Moberg v. Commercial Credit Corp.

42 N.W.2d 54, 230 Minn. 469, 1950 Minn. LEXIS 637
CourtSupreme Court of Minnesota
DecidedMarch 31, 1950
Docket35,082
StatusPublished
Cited by13 cases

This text of 42 N.W.2d 54 (Moberg v. Commercial Credit Corp.) is published on Counsel Stack Legal Research, covering Supreme Court of Minnesota primary law. Counsel Stack provides free access to over 12 million legal documents including statutes, case law, regulations, and constitutions.

Bluebook
Moberg v. Commercial Credit Corp., 42 N.W.2d 54, 230 Minn. 469, 1950 Minn. LEXIS 637 (Mich. 1950).

Opinion

Frank T. Gallagher, Justice.

Appeal from an order of the district court denying defendant’s motion for a new trial.

This appeal arises out of a replevin action brought by plaintiff against Commercial Credit Corporation and John D. Flynn and J. Daniel Flynn, a copartnership doing business as Flynn Motor Service. At the trial the action was dismissed against defendants Flynn.

On July 10, 1948, plaintiff, a North Dakota farmer, left his 1947 Studebaker automobile for sale on consignment with E. L. Linde-mann, a used-car dealer at Moorhead, Minnesota, doing business as Lindemann Motor Company, referred to hereinafter as the dealer. On August 14, 1948, the dealer sold the Studebaker to one L. R. Stennes for $500 cash and a 1947 Nash automobile, after having received authority through plaintiff’s brother in Fargo to make the sale on that basis. Plaintiff claims that after this sale had been consummated he left the Nash car in the custody of the dealer to be sold.
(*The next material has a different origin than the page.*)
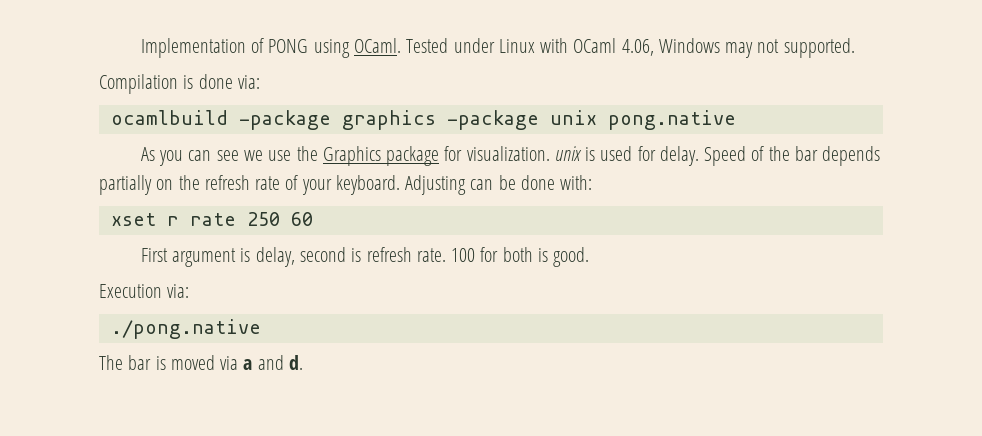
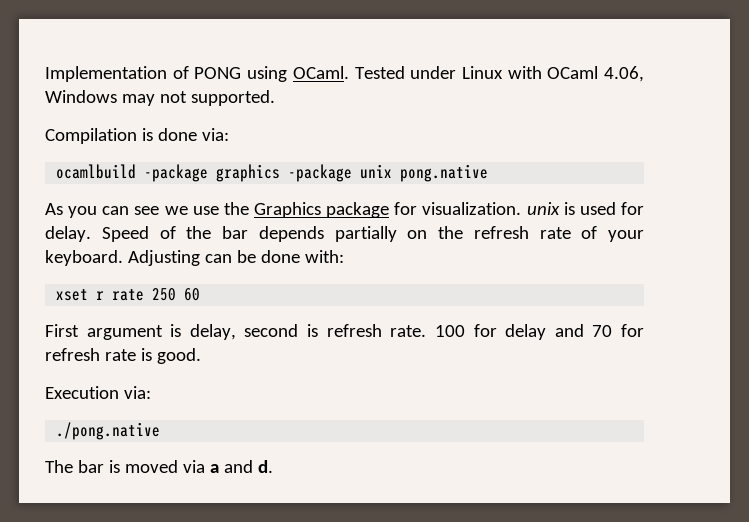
[502,247,533,262] both -> [505,324,645,340] [45,348,136,361] delay and 70 for refresh rate

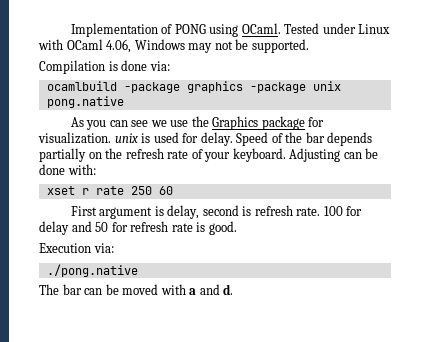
(187, 97) none -> [235,39,249,50] be
[592,325,613,337] 70 -> [95,222,109,232] 50
[108,460,205,473] is moved via -> [84,284,186,295] can be moved with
On August 17, 1948, the dealer borrowed $1,100 from defendant, giving it a note in that amount, secured by a purported mortgage on the Nash car. The mortgage was due in one month and provided in part that if the dealer breached any of its terms or failed to pay the note when due, or if the mortgagee should deem itself or the merchandise insecure, the note would become due and payable immediately at the mortgagee’s option. The mortgage further provided that the mortgagee might enter any premises and take possession of the merchandise without notice, demand, or legal process and sell the same at public or private sale. On September *471 17, 1948, when the note and mortgage became due, the dealer was in default and apparently in financial difficulties. Thereafter, on October 28 or 29, defendant seized the automobile and removed it from the dealer’s garage. On October 30, 1948, plaintiff and his brother went to the dealer’s garage to get the Nash car, inasmuch as the dealer had failed to sell it. They were then informed that defendant had taken the car a short time before and that the dealer was not at the garage any longer.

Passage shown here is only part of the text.